In order to get the most out of your workouts, you must prepare your body by consuming a balanced meal beforehand. This means taking in a meal containing a good amount of healthy carbohydrates and dietary protein. Carbohydrates tend to act as fuel, which is a big help before a strenuous workout. A great carbohydrate to protein ratio would be 2:1. This means for every gram of protein you eat you should have twice as many grams of carbohydrates.
There are many different ways to achieve this. For those lifting in the morning, cereal with low-fat milk should do the trick. Those who want to eat something more substantial could make themselves an egg and cheese breakfast sandwich on a bagel. Try to stay away from sugary carbohydrates that lead to a short spike in energy. While fine for a short period of time, these sugars could result in a huge drop-off during your time in the gym. One quick and easy method is a pre-workout protein shake or smoothie. A great combination would be fat-free yogurt, fruit, and a scoop of your favorite protein powder. This quick and easy meal could be consumed on the way to the gym.
After your time in the gym, your muscles will be broken down and in need of serious repair. This is where protein comes into play. By taking in a big meal with a large amount of protein, you can stop this breakdown and begin rebuilding your muscles. While most recommend a protein shake after your workout, a well-balanced meal is also a great solution. Try to take in at least 40 grams of protein along with some good carbohydrates. For example, eight ounces of chicken with a baked potato would yield approximately 50 grams of protein.
Those who are on a strict diet could use this time to indulge a bit. This is not the time to go crazy; however, some sugary carbohydrates or fattier cuts of meats are acceptable here. A cheeseburger made of lean ground beef will still supply ample protein while helping long-term diet compliance. Candy or sugary cereal, while not ideal, could help expedite the protein through your blood stream and speed up recovery.

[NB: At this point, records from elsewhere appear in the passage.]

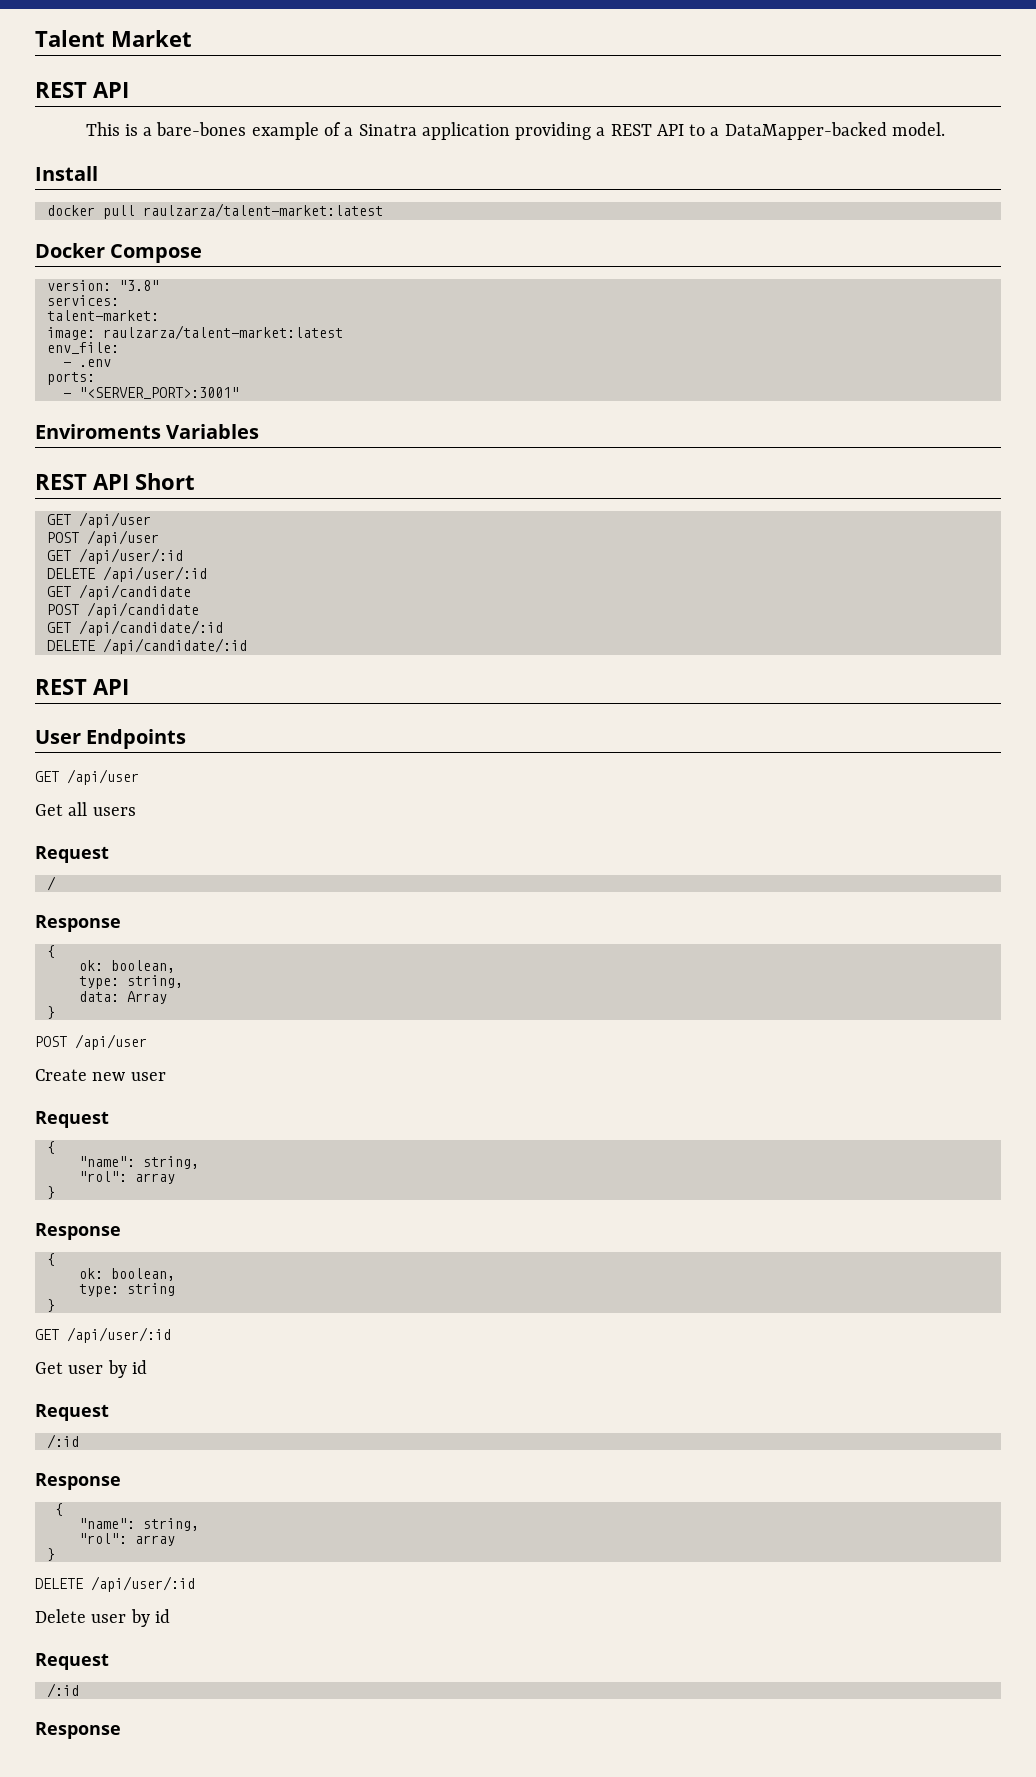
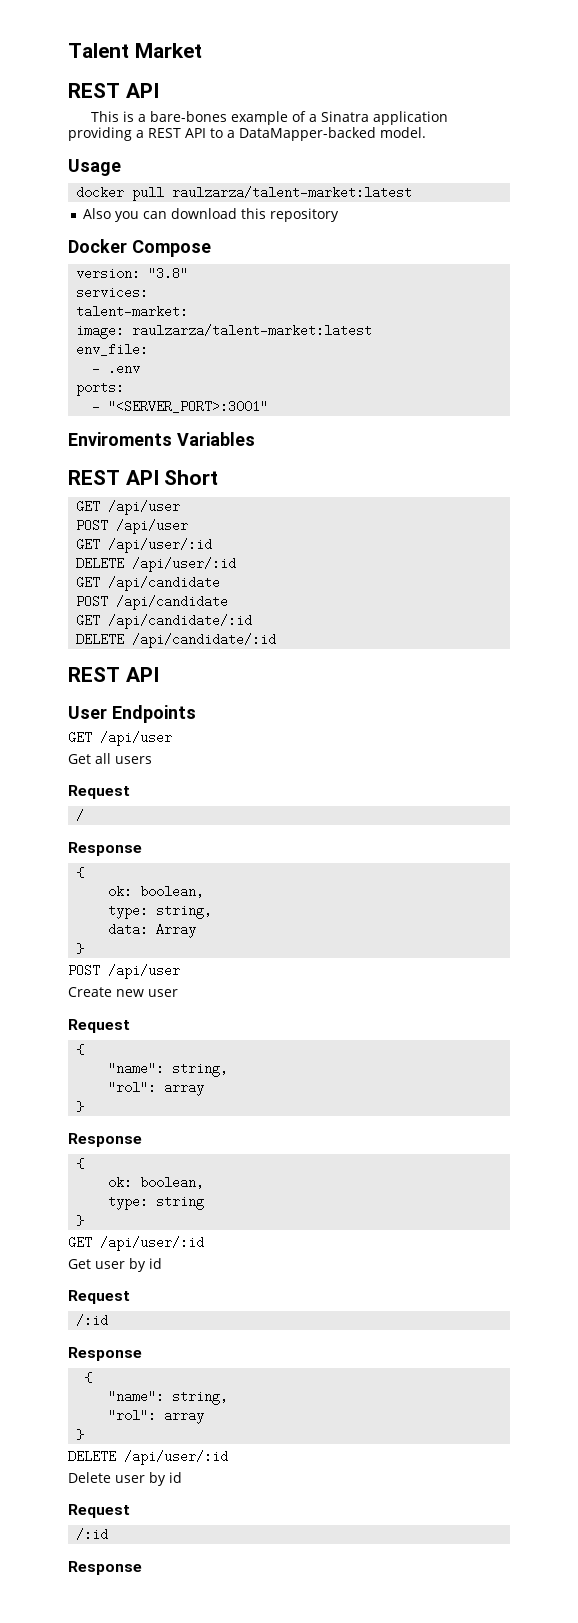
- Install
+ Usage
+ Also you can download this repository

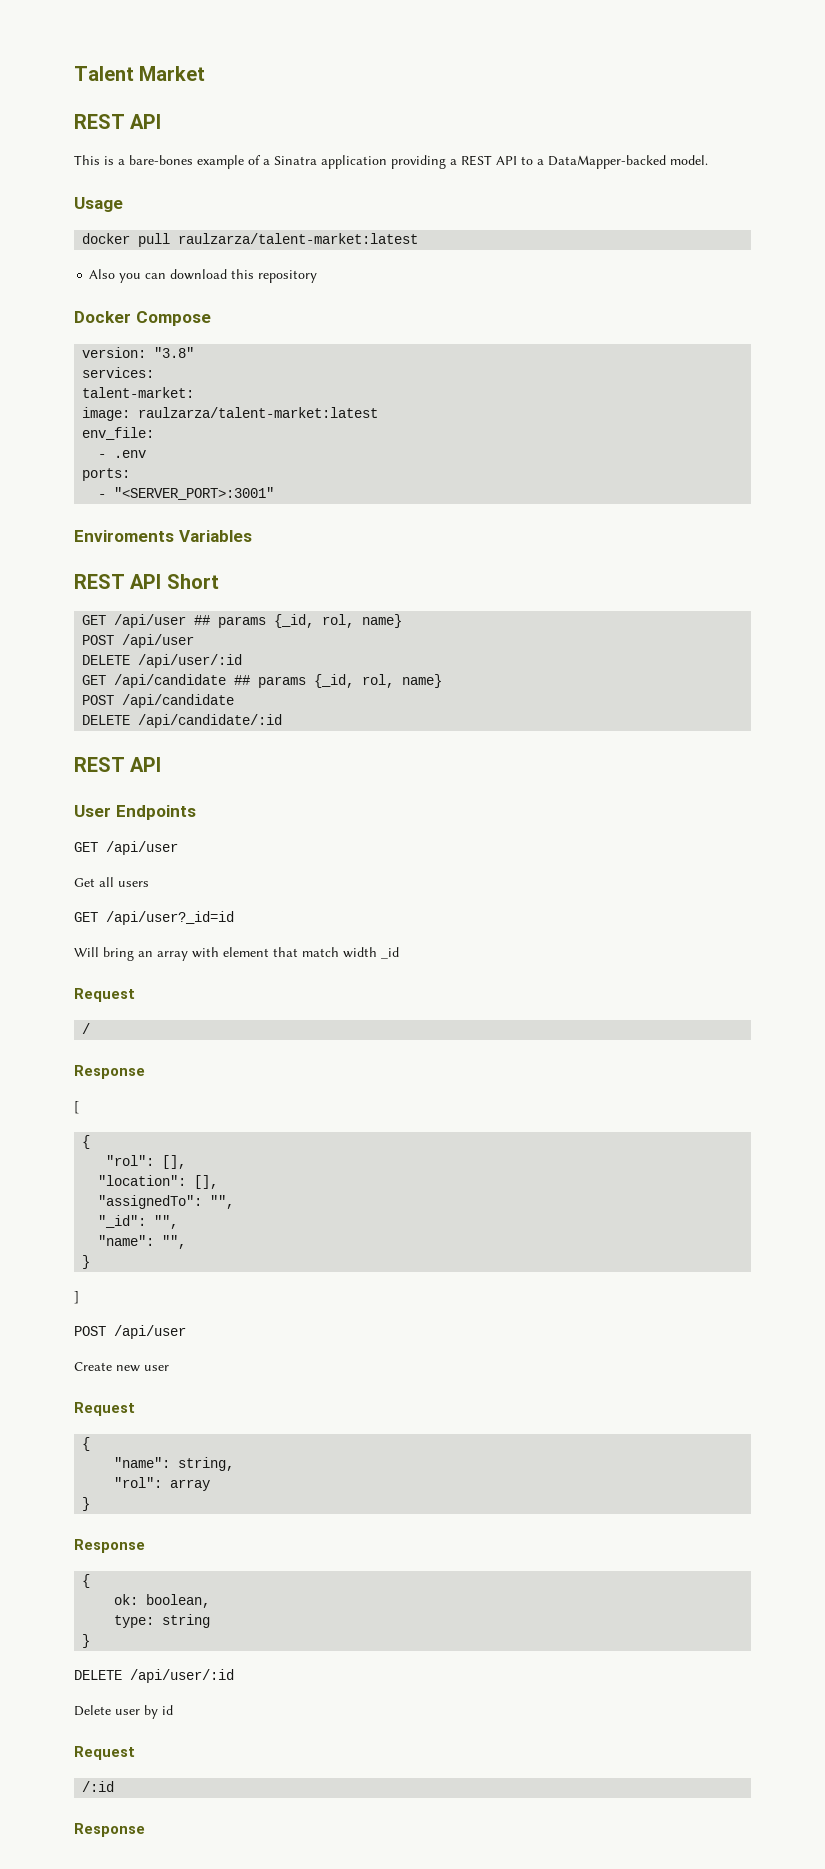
  REST API Short
- GET /api/user
+ GET /api/user ## params {_id, rol, name}
  POST /api/user
- GET /api/user/:id
- GET /api/candidate
+ GET /api/candidate ## params {_id, rol, name}
- GET /api/candidate/:id
+ GET /api/user?_id=id
+ Will bring an array with element that match width _id
  /
  Response
+ [
  {
- ok: boolean,
- type: string,
- data: Array
+ "rol": [],
+ "location": [],
+ "assignedTo": "",
+ "_id": "",
+ "name": "",
  }
+ ]
  type: string
- }
- GET /api/user/:id
- Get user by id
- Request
- /:id
- Response
- {
- "name": string,
- "rol": array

Pre and post-workout nutrition has been overcomplicated for years. It is actually quite simple; your pre-workout nutrition should focus on carbohydrates while your post-workout nutrition needs to center around protein. It is OK to experiment before your workouts as well. Test out a few meals and make note of your energy levels in the gym. If you start out strong but fade late in your workout, you should add more carbohydrates to your pre-workout meal. Keep your meals balanced and track your calories so you can make necessary adjustments when needed.